Her two children responded differently to the progression of Batten disease.

‘Melissa was very bright, and she got frustrated as her condition started to deteriorate,’ explains Maureen. ‘Although she’d still talk at that time, she found it difficult to express her feelings. In contrast, Jasmine was more placid. As Jasmine’s Batten disease progressed, she wasn’t quite so scared as Melissa, although it was hard for both of them.’

They gradually lost their mobility and power of speech. But, just like their parents, they found strength in their Christian faith.

‘They loved the Lord,’ says Maureen. ‘Melissa once told us about a vision she’d had of Jesus wearing a purple cloak. And I’m sure God had, through their lives, been talking to them.’

‘Even when a child has no language,’ adds John, ‘can’t speak or has very little going on mentally, God can still communicate with them in some way. He loves them as much as anybody else. They’re all made in his image. The world is broken and disability has got in, but God still loves his children.’
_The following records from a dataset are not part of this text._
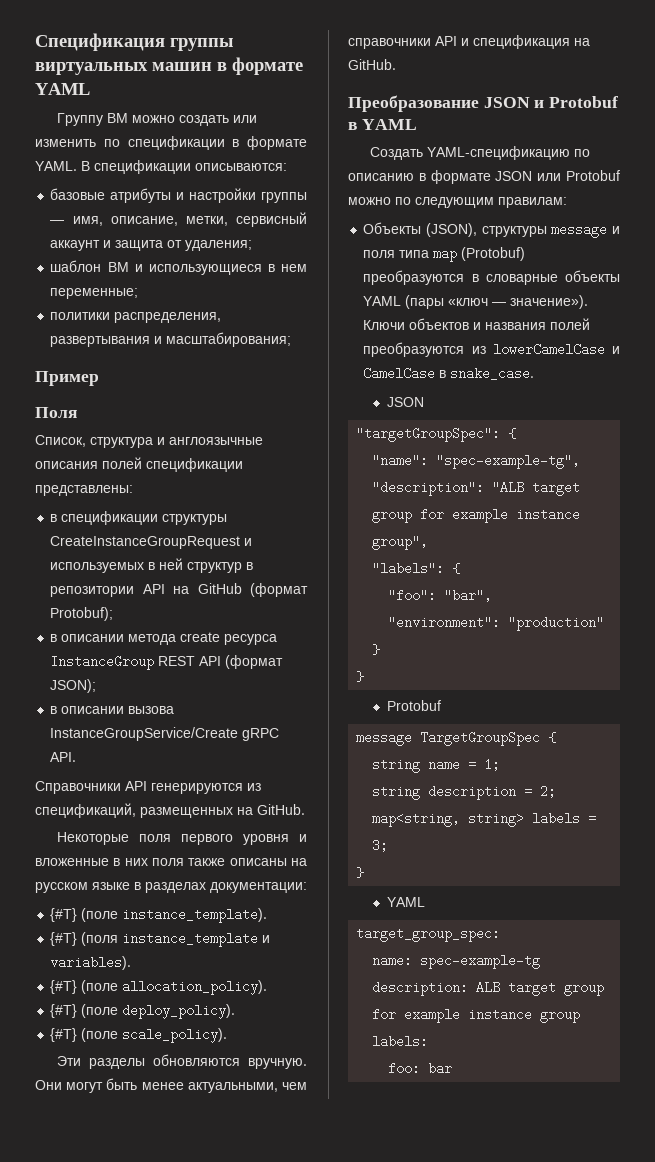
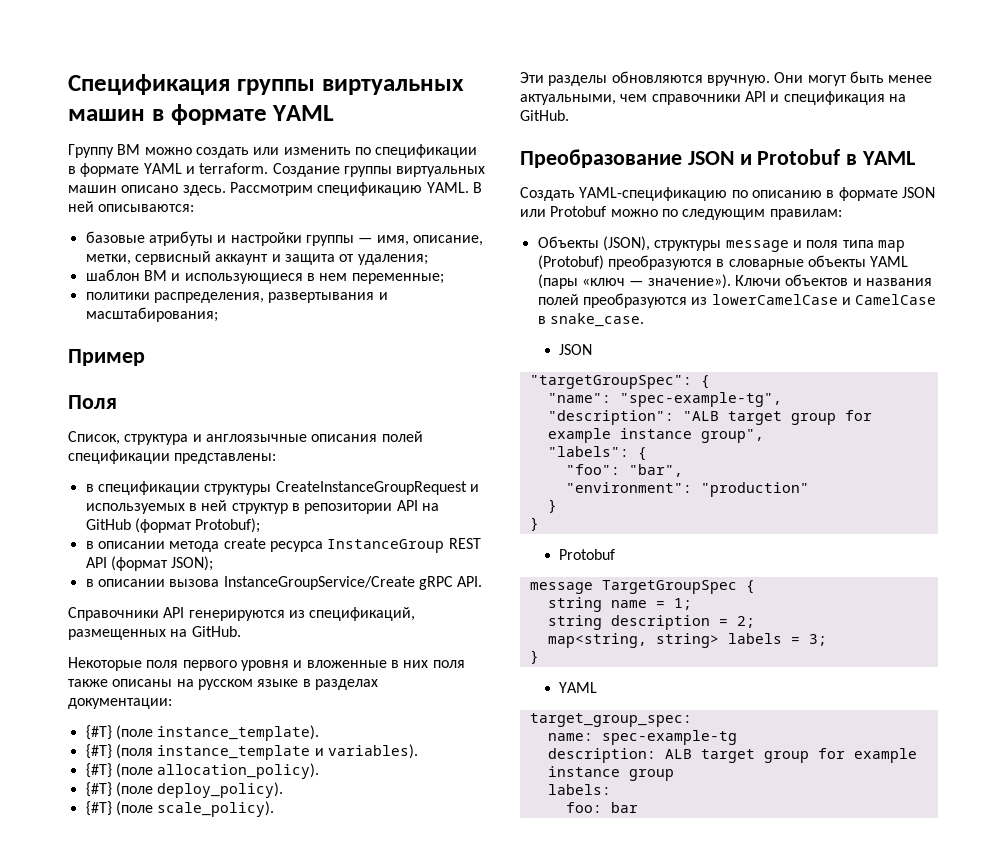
(307, 143) none -> [143,163,486,177] [68,182,423,196] YAML и terraform. Создание группы виртуальных машин описано здесь. Рассмотрим спецификацию
[94,160,191,174] спецификации -> [68,201,94,212] ней

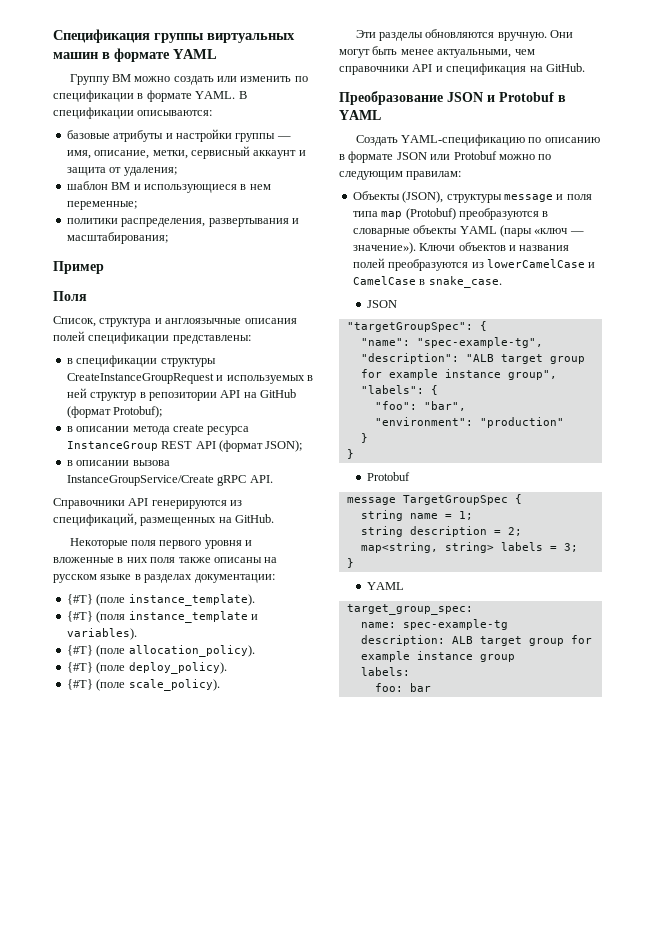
[143,163,486,177] [68,182,423,196] YAML и terraform. Создание группы виртуальных машин описано здесь. Рассмотрим спецификацию -> (192, 96) none
[68,201,94,212] ней -> [53,107,134,119] спецификации

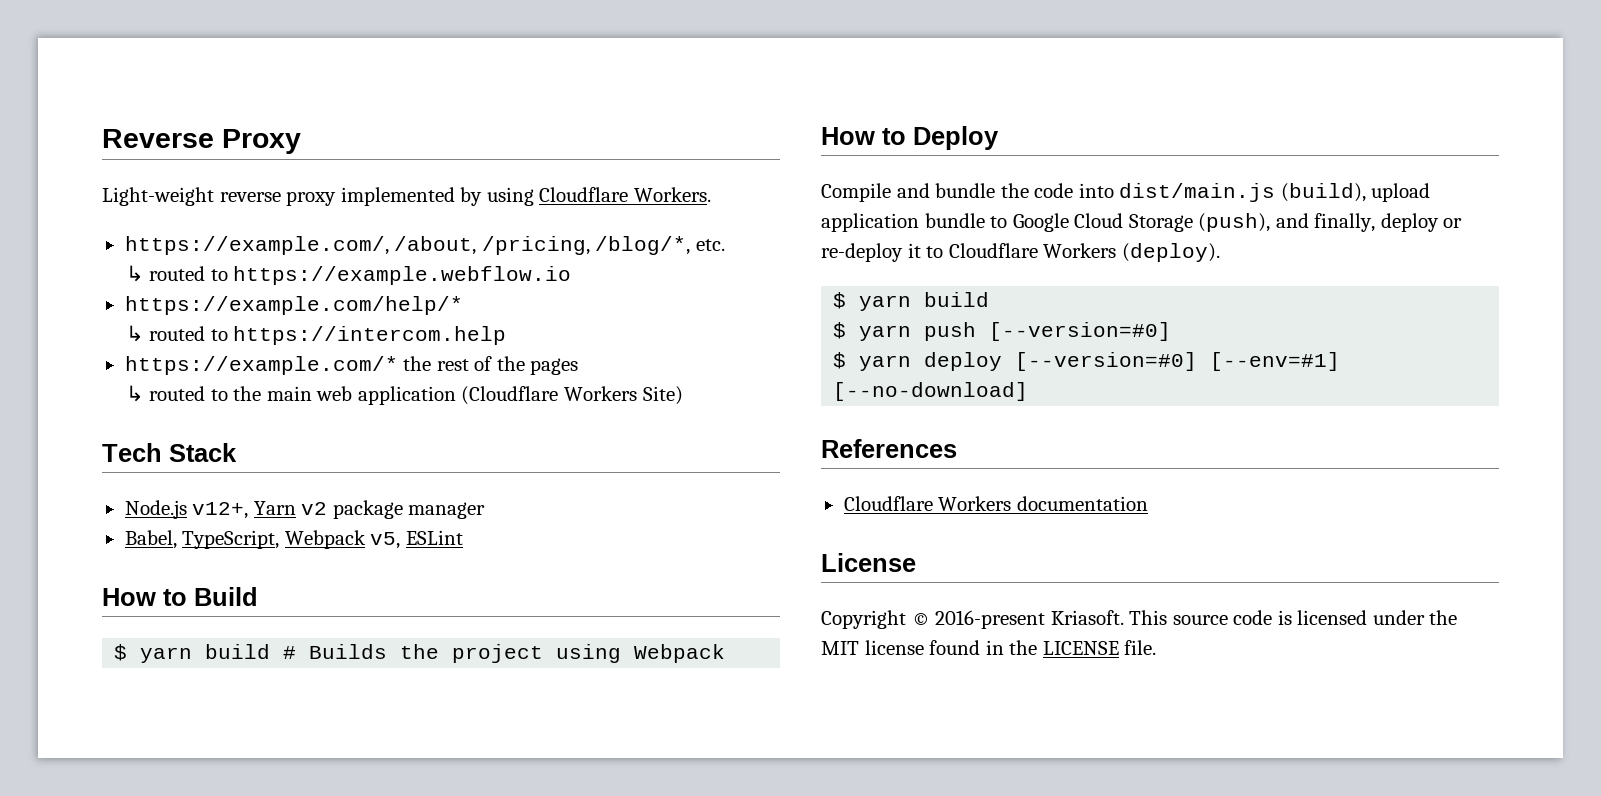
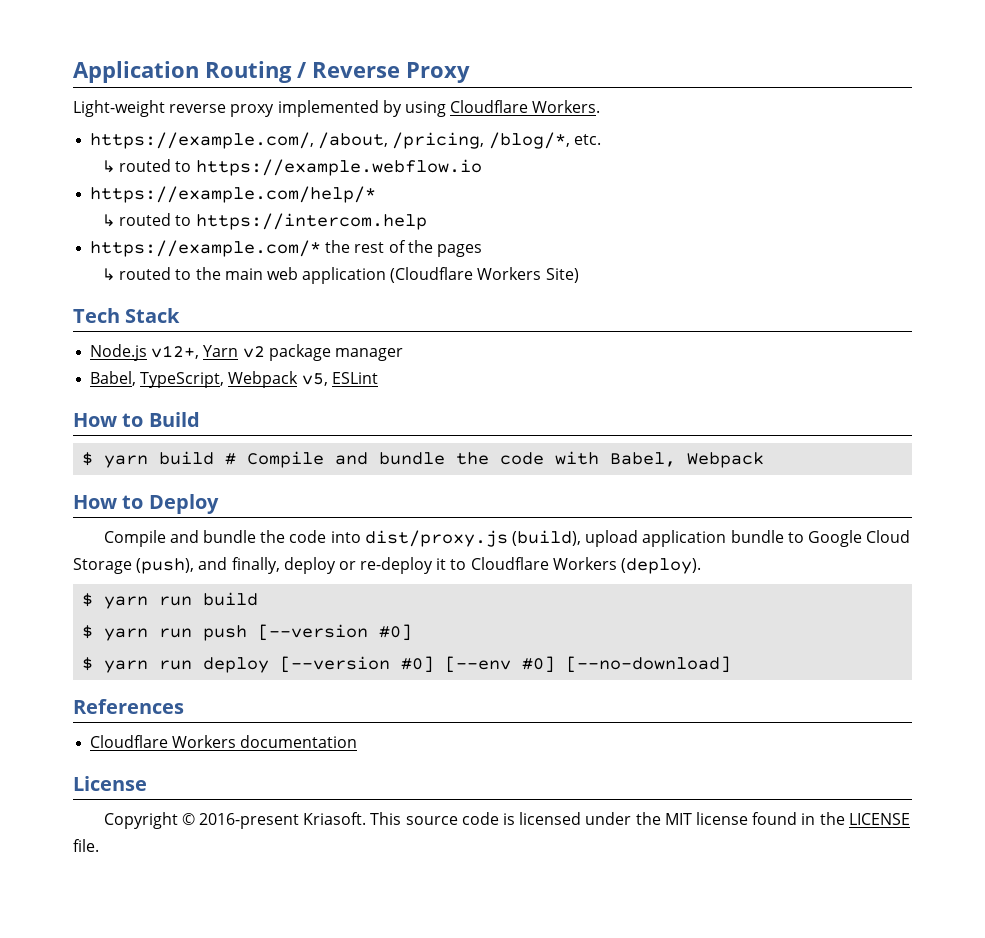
(102, 138) none -> [73,61,306,83] Application Routing /
[309,644,622,663] Builds the project using -> [247,451,677,468] Compile and bundle the code with Babel,
[1119,183,1276,202] dist/main.js -> [364,530,508,547] dist/proxy.js
(912, 303) none -> [159,596,193,606] run
[924,322,1172,341] [833,352,1341,371] push [--version=#0] // $ yarn deploy [--version=#0] [--env=#1] -> [159,624,413,641] [82,656,556,673] run push [--version #0] // $ yarn run deploy [--version #0] [--env #0]

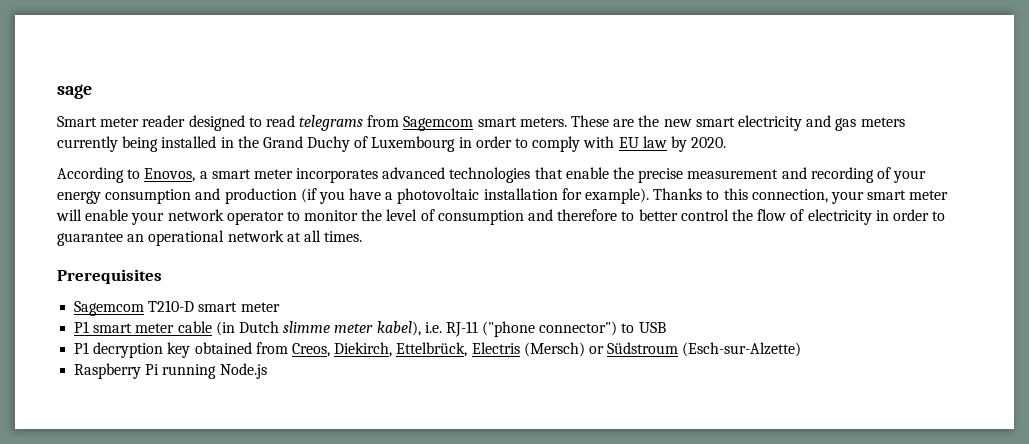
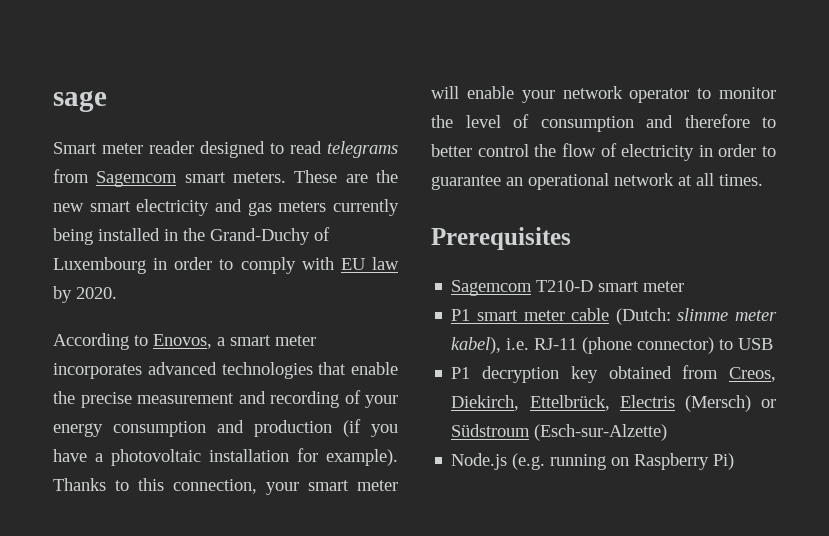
[262,136,351,152] Grand Duchy -> [210,228,310,245] Grand-Duchy
[215,321,279,336] (in Dutch -> [615,308,671,325] (Dutch:
[482,321,618,337] ("phone connector") -> [582,337,715,354] (phone connector)
[74,363,267,379] Raspberry Pi running Node.js -> [451,453,735,470] Node.js (e.g. running on Raspberry Pi)

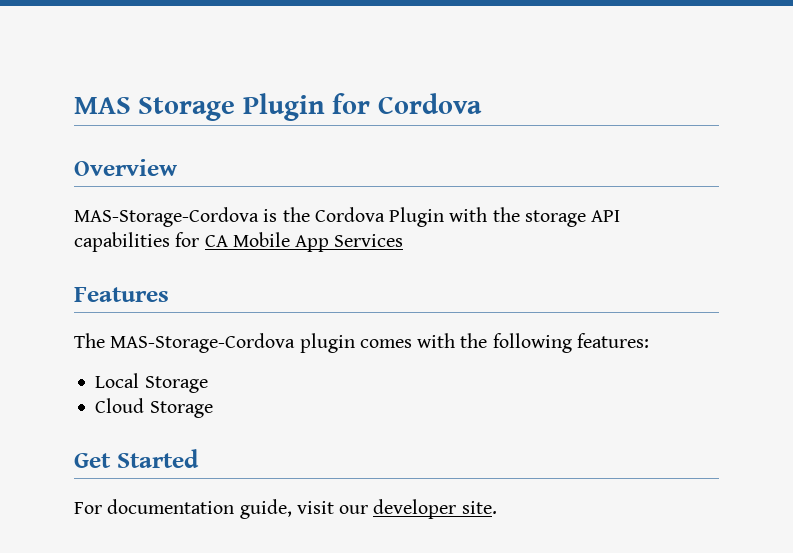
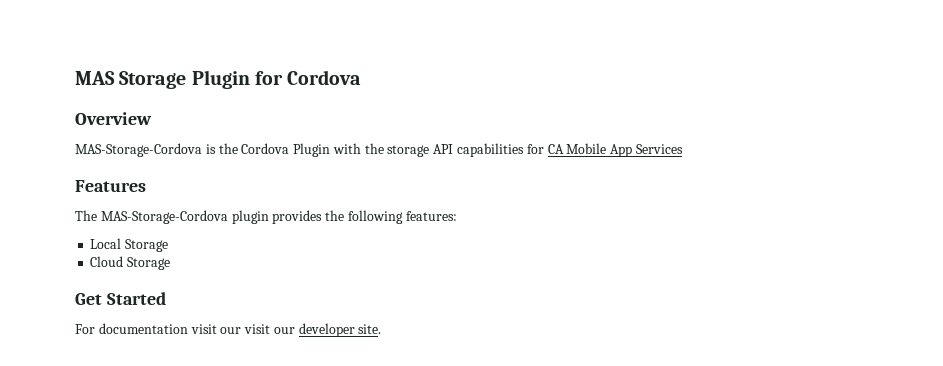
[359,333,456,348] comes with -> [272,210,323,224] provides
[239,499,292,519] guide, -> [190,324,242,334] visit our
Both children decided to make public commitments to faith, as Maureen remembers: ‘One day I was putting Jasmine to bed and she said: “Mummy, what is baptism?” And I said: “That just shows that you love Jesus.” She said: “Could I be baptised then?” So she was baptised as a teenager. The smile on her face showed she knew the significance of it all.’

A few years later, Melissa followed.

‘At Heather House, they’ve got a hydro pool,’ says Maureen. ‘And while Melissa was at a stage where she couldn’t speak, she still understood. She communicated with her face, and I knew her well enough to understand what she was trying to convey. When I asked if she’d like to be baptised, she smiled and really opened her eyes, essentially saying: “Yes please.” On her 21st birthday, she was baptised, and she too had a huge smile on her face.’

Jasmine died in 2015 at the age of 19, and Melissa 18 months later, aged 24.

Maureen and John doted on their daughters until the end, tirelessly supporting and praying with them.

John remembers: ‘At the very end, Melissa opened her eyes very wide and gave this huge gasp and then passed over. And we are convinced to this day that she saw Jesus, and maybe even Jasmine, because there was such a radiance in her face. It gave me such encouragement.’

Maureen says that the hope of her girls being in Heaven sustains her.

‘While you learn to live around the grief, you always miss them. But we made sure that their funerals were celebrations of their lives, and we have no doubt that they’re in Heaven.’

Throughout all the suffering they’ve faced, John and Maureen’s faith has been a rock in their lives.

‘The whole message of the Bible is that we are loved,’ says John. ‘We live daily in God’s grace and can’t live without it.’